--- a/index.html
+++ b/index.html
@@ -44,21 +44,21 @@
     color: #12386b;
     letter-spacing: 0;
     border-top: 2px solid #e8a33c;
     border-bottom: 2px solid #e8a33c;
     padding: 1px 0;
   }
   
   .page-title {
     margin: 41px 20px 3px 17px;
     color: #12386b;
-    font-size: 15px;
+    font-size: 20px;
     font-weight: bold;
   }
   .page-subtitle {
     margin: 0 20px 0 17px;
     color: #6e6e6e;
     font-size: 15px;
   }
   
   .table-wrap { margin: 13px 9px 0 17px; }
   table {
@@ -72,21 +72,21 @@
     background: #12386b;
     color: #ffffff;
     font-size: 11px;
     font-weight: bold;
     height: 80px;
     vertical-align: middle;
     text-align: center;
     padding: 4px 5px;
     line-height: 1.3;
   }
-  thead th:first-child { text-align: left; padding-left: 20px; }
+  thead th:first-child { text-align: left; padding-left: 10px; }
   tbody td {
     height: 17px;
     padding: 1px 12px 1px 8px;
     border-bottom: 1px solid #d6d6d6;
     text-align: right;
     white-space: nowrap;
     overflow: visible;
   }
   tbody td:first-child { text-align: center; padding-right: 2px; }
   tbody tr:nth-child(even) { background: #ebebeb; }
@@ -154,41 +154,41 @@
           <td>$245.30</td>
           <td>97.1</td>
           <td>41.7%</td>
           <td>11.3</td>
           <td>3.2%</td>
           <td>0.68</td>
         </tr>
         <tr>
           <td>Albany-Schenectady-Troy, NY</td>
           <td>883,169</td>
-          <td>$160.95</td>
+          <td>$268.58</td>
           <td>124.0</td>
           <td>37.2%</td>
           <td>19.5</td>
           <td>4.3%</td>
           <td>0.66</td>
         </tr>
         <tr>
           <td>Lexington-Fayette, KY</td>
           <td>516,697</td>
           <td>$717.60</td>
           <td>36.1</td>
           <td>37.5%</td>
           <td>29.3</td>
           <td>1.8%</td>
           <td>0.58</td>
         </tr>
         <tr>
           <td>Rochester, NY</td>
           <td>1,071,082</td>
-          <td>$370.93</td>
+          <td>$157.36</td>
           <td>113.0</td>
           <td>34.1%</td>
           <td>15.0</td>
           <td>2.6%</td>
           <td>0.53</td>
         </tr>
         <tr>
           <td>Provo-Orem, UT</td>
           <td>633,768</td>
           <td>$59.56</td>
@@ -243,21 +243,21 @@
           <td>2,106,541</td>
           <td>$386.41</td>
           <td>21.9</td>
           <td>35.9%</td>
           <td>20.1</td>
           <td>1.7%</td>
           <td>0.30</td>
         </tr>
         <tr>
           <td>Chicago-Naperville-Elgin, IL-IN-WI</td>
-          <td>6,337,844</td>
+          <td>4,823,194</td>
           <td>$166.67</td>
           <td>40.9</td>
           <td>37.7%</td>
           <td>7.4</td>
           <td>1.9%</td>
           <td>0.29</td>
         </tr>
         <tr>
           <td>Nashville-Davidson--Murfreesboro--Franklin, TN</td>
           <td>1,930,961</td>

* * *

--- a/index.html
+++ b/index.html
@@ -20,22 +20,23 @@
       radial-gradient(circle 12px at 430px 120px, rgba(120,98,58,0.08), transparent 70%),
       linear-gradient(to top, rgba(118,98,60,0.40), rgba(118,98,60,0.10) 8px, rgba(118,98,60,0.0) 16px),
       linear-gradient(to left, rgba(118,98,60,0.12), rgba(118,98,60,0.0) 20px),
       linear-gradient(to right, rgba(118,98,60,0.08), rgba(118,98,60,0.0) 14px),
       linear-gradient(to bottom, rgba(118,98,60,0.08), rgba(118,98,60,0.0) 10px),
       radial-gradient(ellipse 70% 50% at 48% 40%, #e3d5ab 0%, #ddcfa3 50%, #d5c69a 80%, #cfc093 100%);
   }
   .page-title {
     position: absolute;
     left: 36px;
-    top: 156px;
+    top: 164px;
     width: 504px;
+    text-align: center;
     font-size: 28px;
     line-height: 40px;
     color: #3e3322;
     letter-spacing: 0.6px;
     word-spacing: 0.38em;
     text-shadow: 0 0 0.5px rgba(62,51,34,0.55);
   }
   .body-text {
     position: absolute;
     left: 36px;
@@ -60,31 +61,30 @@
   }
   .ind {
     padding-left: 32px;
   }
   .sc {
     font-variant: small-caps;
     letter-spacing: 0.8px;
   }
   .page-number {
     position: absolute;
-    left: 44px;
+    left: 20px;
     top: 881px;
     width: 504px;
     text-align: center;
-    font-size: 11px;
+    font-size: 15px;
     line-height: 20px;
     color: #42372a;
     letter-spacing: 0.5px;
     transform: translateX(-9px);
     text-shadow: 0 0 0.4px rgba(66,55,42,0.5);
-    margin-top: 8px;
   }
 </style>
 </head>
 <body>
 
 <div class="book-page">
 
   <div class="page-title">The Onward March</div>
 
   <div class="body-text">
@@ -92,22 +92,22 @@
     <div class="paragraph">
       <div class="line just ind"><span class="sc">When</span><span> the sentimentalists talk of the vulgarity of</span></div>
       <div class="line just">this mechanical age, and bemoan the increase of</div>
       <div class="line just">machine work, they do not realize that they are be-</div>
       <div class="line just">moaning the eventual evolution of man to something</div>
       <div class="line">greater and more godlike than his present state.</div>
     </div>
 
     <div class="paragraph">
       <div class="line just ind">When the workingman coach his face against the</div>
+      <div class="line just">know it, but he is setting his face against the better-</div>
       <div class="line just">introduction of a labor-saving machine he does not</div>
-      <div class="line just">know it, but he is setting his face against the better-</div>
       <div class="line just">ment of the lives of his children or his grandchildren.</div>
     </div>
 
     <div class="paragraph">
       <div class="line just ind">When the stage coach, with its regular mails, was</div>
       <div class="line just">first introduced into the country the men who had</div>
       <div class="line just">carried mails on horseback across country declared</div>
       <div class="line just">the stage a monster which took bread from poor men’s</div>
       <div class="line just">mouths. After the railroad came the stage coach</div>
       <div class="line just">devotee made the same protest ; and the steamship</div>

# [Problem requirements]
Everything above from the line containing "overflow: visible;" through the line containing "<td>11.3</td>" must be copied exactly. Nothing outside that range belongs in the answer.

# [Completed exercise]
     overflow: visible;
   }
   tbody td:first-child { text-align: center; padding-right: 2px; }
   tbody tr:nth-child(even) { background: #ebebeb; }
@@ -154,41 +154,41 @@
           <td>$245.30</td>
           <td>97.1</td>
           <td>41.7%</td>
           <td>11.3</td>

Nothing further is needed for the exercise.